■ **The task**:
An exact copy of every record, without the pictures, is what should come back.

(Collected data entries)
__________

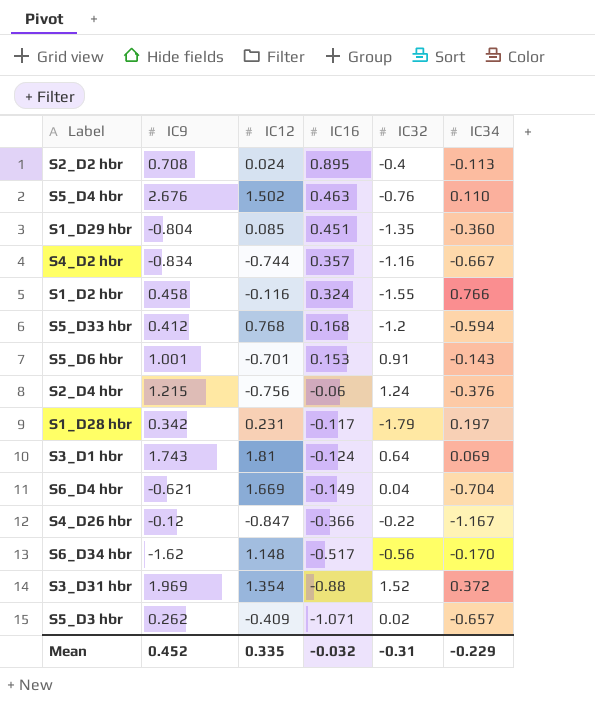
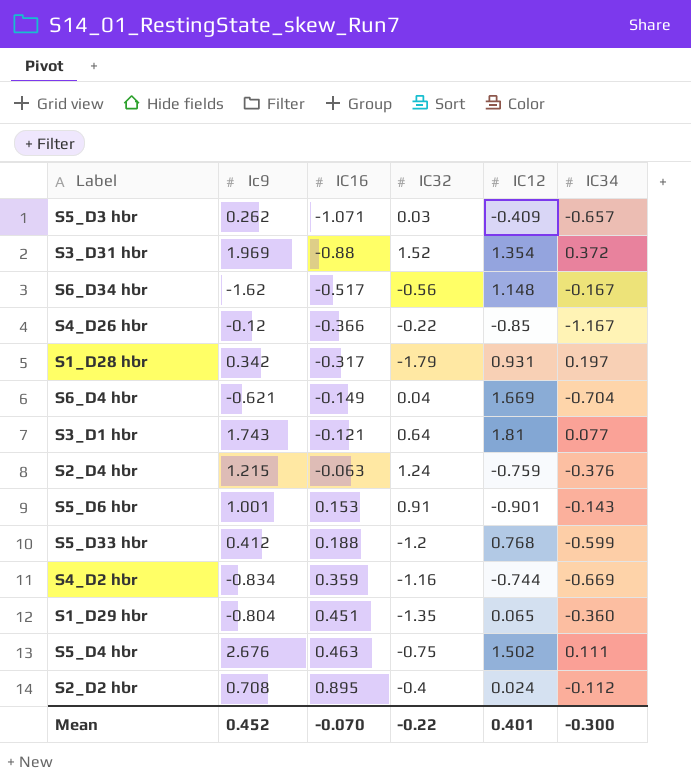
row order: IC16 descending -> IC16 ascending
column name: IC9 -> Ic9
column IC12 | position: 3 -> 5
row S1_D2 hbr: 0.458 | -0.116 | 0.324 | -1.55 | 0.766 -> none
S5_D3 hbr | IC32: 0.02 -> 0.03
S6_D34 hbr | IC34: -0.170 -> -0.167
S4_D26 hbr | IC12: -0.847 -> -0.85
S1_D28 hbr | IC16: -0.117 -> -0.317
S1_D28 hbr | IC12: 0.231 -> 0.931
S3_D1 hbr | IC16: -0.124 -> -0.121
S3_D1 hbr | IC34: 0.069 -> 0.077
S2_D4 hbr | IC16: -0.06 -> -0.063
S2_D4 hbr | IC12: -0.756 -> -0.759
S5_D6 hbr | IC12: -0.701 -> -0.901
S5_D33 hbr | IC16: 0.168 -> 0.188
S5_D33 hbr | IC34: -0.594 -> -0.599
S4_D2 hbr | IC16: 0.357 -> 0.359
S4_D2 hbr | IC34: -0.667 -> -0.669
S1_D29 hbr | IC12: 0.085 -> 0.065
S5_D4 hbr | IC32: -0.76 -> -0.75
S5_D4 hbr | IC34: 0.110 -> 0.111
S2_D2 hbr | IC34: -0.113 -> -0.112
Mean | IC16: -0.032 -> -0.070
Mean | IC32: -0.31 -> -0.22
Mean | IC12: 0.335 -> 0.401
Mean | IC34: -0.229 -> -0.300

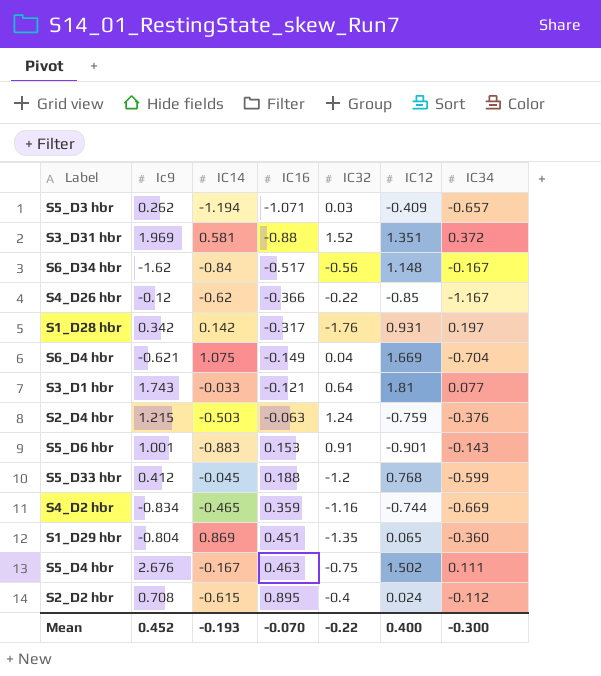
column IC14 | position: none -> 3
S3_D31 hbr | IC12: 1.354 -> 1.351
S1_D28 hbr | IC32: -1.79 -> -1.76
Mean | IC12: 0.401 -> 0.400

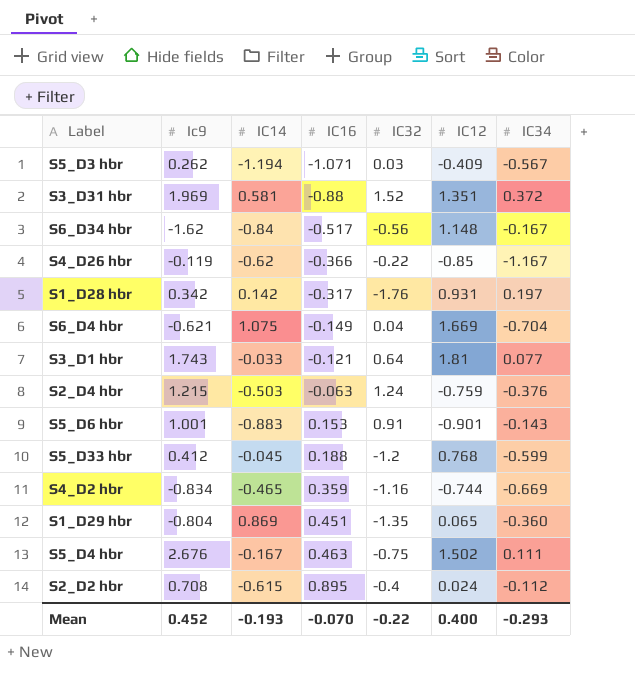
S5_D3 hbr | IC34: -0.657 -> -0.567
S4_D26 hbr | Ic9: -0.12 -> -0.119
Mean | IC34: -0.300 -> -0.293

__________

■ **Output for this task**:
row order: IC16 descending -> IC16 ascending
column name: IC9 -> Ic9
column IC12 | position: 3 -> 5
row S1_D2 hbr: 0.458 | -0.116 | 0.324 | -1.55 | 0.766 -> none
S5_D3 hbr | IC32: 0.02 -> 0.03
S6_D34 hbr | IC34: -0.170 -> -0.167
S4_D26 hbr | IC12: -0.847 -> -0.85
S1_D28 hbr | IC16: -0.117 -> -0.317
S1_D28 hbr | IC12: 0.231 -> 0.931
S3_D1 hbr | IC16: -0.124 -> -0.121
S3_D1 hbr | IC34: 0.069 -> 0.077
S2_D4 hbr | IC16: -0.06 -> -0.063
S2_D4 hbr | IC12: -0.756 -> -0.759
S5_D6 hbr | IC12: -0.701 -> -0.901
S5_D33 hbr | IC16: 0.168 -> 0.188
S5_D33 hbr | IC34: -0.594 -> -0.599
S4_D2 hbr | IC16: 0.357 -> 0.359
S4_D2 hbr | IC34: -0.667 -> -0.669
S1_D29 hbr | IC12: 0.085 -> 0.065
S5_D4 hbr | IC32: -0.76 -> -0.75
S5_D4 hbr | IC34: 0.110 -> 0.111
S2_D2 hbr | IC34: -0.113 -> -0.112
Mean | IC16: -0.032 -> -0.070
Mean | IC32: -0.31 -> -0.22
Mean | IC12: 0.335 -> 0.401
Mean | IC34: -0.229 -> -0.300

column IC14 | position: none -> 3
S3_D31 hbr | IC12: 1.354 -> 1.351
S1_D28 hbr | IC32: -1.79 -> -1.76
Mean | IC12: 0.401 -> 0.400

S5_D3 hbr | IC34: -0.657 -> -0.567
S4_D26 hbr | Ic9: -0.12 -> -0.119
Mean | IC34: -0.300 -> -0.293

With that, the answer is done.